=== Problem statement ===
Beneath this instruction is a listing. Transcribe from it only the stretch from the line with "more information on" through the line with "<div>1. 横梁式货架, 采用手取货方式;</div>", both end lines included, exactly as written.

=== Data ===
↓↓↓

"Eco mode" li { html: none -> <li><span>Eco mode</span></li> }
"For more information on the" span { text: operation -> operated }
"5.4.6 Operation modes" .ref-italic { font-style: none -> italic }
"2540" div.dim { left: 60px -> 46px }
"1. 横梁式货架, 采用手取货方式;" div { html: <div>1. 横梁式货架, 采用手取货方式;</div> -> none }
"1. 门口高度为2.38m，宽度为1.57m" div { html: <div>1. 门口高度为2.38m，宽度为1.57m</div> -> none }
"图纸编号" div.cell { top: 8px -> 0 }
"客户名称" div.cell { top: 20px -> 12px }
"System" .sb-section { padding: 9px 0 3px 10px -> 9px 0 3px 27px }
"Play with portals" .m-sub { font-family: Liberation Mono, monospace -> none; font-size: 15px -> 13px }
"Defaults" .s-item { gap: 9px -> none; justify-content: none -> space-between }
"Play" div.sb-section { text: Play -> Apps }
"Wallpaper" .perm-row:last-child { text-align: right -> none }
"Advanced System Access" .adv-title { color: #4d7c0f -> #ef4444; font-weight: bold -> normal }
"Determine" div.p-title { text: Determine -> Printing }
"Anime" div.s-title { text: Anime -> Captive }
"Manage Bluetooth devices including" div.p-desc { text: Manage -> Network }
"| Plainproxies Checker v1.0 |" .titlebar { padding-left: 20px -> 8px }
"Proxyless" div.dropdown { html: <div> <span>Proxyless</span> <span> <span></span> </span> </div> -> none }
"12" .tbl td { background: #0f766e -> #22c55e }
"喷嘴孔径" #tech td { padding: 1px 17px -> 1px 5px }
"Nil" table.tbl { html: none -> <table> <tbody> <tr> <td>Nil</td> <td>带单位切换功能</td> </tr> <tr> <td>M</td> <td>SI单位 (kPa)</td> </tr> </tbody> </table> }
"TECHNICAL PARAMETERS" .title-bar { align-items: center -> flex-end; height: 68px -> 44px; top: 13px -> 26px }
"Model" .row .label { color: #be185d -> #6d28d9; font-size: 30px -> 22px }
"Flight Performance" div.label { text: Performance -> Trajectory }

↑↑↑

=== Exercise solution ===
"For more information on the" span { text: operation -> operated }
"5.4.6 Operation modes" .ref-italic { font-style: none -> italic }
"2540" div.dim { left: 60px -> 46px }
"1. 横梁式货架, 采用手取货方式;" div { html: <div>1. 横梁式货架, 采用手取货方式;</div> -> none }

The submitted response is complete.